NHIMG editorial — what this means for NHI practitioners

Questions worth separating out

Q: How should regulated teams evaluate cloud-private identity governance platforms?

A: Start with tenancy, evidence, and operational ownership.

Q: Why does tenant ownership matter for NHI governance?

A: Tenant ownership matters because NHI records, secrets, and lifecycle evidence often need the same audit boundaries as human identity data.

Q: What is the difference between private IGA deployment and on-premises identity governance?

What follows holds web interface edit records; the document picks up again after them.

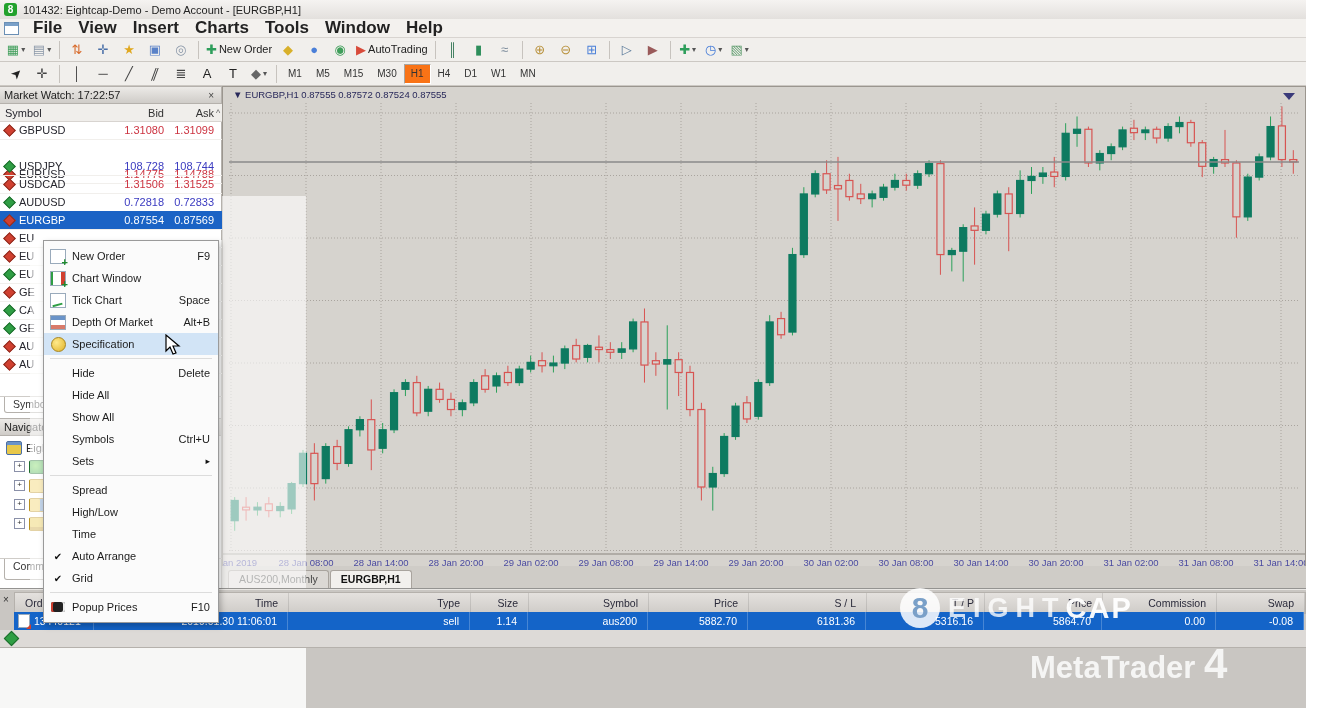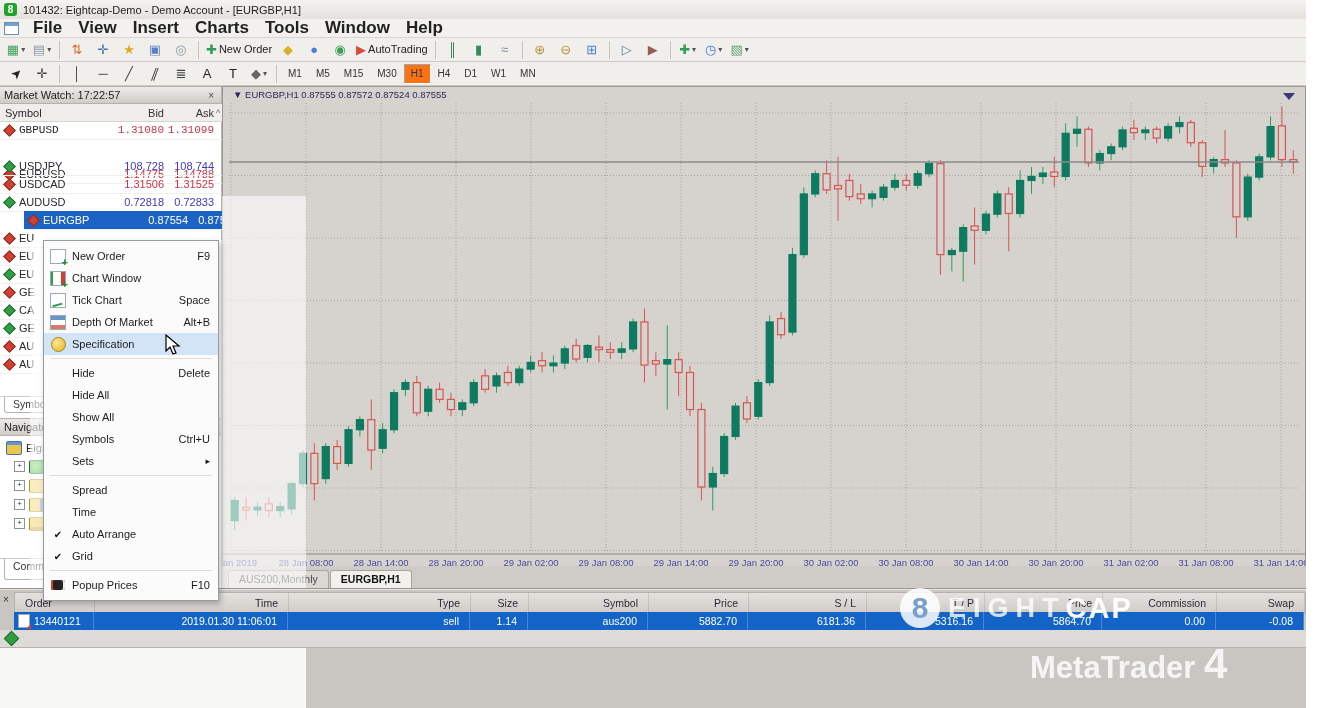--- a/index.html
+++ b/index.html
@@ -31,21 +31,21 @@
   .skew{display:inline-block;transform:skewX(-20deg);}
   
   .panel-caption{background:linear-gradient(#eceae7,#cfccc8);border:1px solid #b5b1ac;border-left:none;
                  font-size:11px;color:#222;display:flex;align-items:center;padding:0 4px;box-sizing:border-box;}
   .panel-caption .x{margin-left:auto;font-size:10px;color:#444;padding:0 3px;}
   .mw{position:absolute;left:0;top:86px;width:222px;height:332px;background:#fff;border-right:1px solid #b5b1ac;box-sizing:border-box;}
   .mw-cap{position:absolute;left:0;top:0;width:222px;height:18px;}
   .mw-hdr{position:absolute;left:0;top:18px;width:222px;height:17px;background:#f0eeeb;border-bottom:1px solid #d8d4d0;
           display:flex;font-size:11px;color:#333;align-items:center;}
   .mw-row{position:absolute;left:0;width:222px;height:18px;display:flex;align-items:center;font-size:11px;border-bottom:1px solid #f1efec;}
-  .mw-row.sel{background:#1b63c5;color:#fff;margin-left:24px;}
+  .mw-row.sel{background:#1b63c5;color:#fff;}
   .c-sym{width:106px;display:flex;align-items:center;gap:5px;padding-left:5px;box-sizing:border-box;color:#26262e;}
   .mw-row.sel .c-sym{color:#fff;}
   .c-bid{width:58px;text-align:right;} .c-ask{width:50px;text-align:right;}
   .val-down{color:#cc3340;} .val-up{color:#3a3ac0;} .sel .val-down,.sel .val-up{color:#fff;}
   .diam{width:7px;height:7px;transform:rotate(45deg);flex:0 0 auto;}
   .d-down{background:#d04030;border:1px solid #8a2a1e;} .d-up{background:#2f9e44;border:1px solid #1d6b2c;}
   .mw-tabs{position:absolute;left:0;top:310px;width:222px;height:22px;border-top:1px solid #cfccc8;display:flex;align-items:flex-start;padding-left:4px;box-sizing:border-box;}
   .ltab{font-size:10.5px;color:#333;border:1px solid #b5b1ac;border-top:none;background:#fff;padding:1px 8px 2px;border-radius:0 0 3px 3px;}
   .nav{position:absolute;left:0;top:418px;width:222px;height:170px;background:#fff;border-right:1px solid #b5b1ac;box-sizing:border-box;}
   .nav-cap{position:absolute;left:0;top:0;width:222px;height:18px;}
@@ -262,21 +262,21 @@
         <span>Market Watch: 17:22:57</span>
         <span class="x">×</span>
       </div>
       <div class="mw-hdr">
         <span class="c-sym">Symbol</span>
         <span class="c-bid">Bid</span>
         <span class="c-ask">Ask</span>
         <span style="width:8px;text-align:center;font-size:9px;color:#666;">^</span>
       </div>
       <div id="mw-rows">
-          <div class="mw-row" style="top: 35px; font-family: Liberation Mono, monospace;">
+          <div class="mw-row" style="top: 35px;">
             <span class="c-sym">
               <span class="diam d-down"></span>
               <span>GBPUSD</span>
             </span>
             <span class="c-bid val-down">1.31080</span>
             <span class="c-ask val-down">1.31099</span>
           </div>
           <div class="mw-row" style="top: 53px; margin-top: 26px;">
             <span class="c-sym">
               <span class="diam d-down"></span>
@@ -770,20 +770,24 @@
           <span class="m-label">Sets</span>
           <span class="m-sub">▸</span>
         </div>
         <div class="msep"></div>
         <div class="mrow">
           <span class="m-icol"></span>
           <span class="m-label">Spread</span>
         </div>
         <div class="mrow">
           <span class="m-icol"></span>
+          <span class="m-label">High/Low</span>
+        </div>
+        <div class="mrow">
+          <span class="m-icol"></span>
           <span class="m-label">Time</span>
         </div>
         <div class="mrow">
           <span class="m-icol">
             <span class="mchk">✔</span>
           </span>
           <span class="m-label">Auto Arrange</span>
         </div>
         <div class="mrow">
           <span class="m-icol">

A: Private IGA in a customer cloud tenant keeps cloud operating patterns while preserving a controlled boundary, whereas on-premises deployment places the full stack inside customer-managed infrastructure.

Practitioner guidance

  • Validate tenant ownership and boundary controls Confirm who administers the Azure environment, who controls logging and retention, and where identity data and workflow artifacts are stored.
  • Map regulatory requirements to deployment topology Translate DORA, NIS2, FINMA, or similar obligations into concrete requirements for residency, audit evidence, and operational separation.
  • Test release parity and change management Check whether the private deployment follows the same release cadence as the SaaS service and how emergency fixes are applied.

Regulated programs should align this choice with NIST Cybersecurity Framework 2.0 governance and protection functions, then validate the evidence trail before rollout?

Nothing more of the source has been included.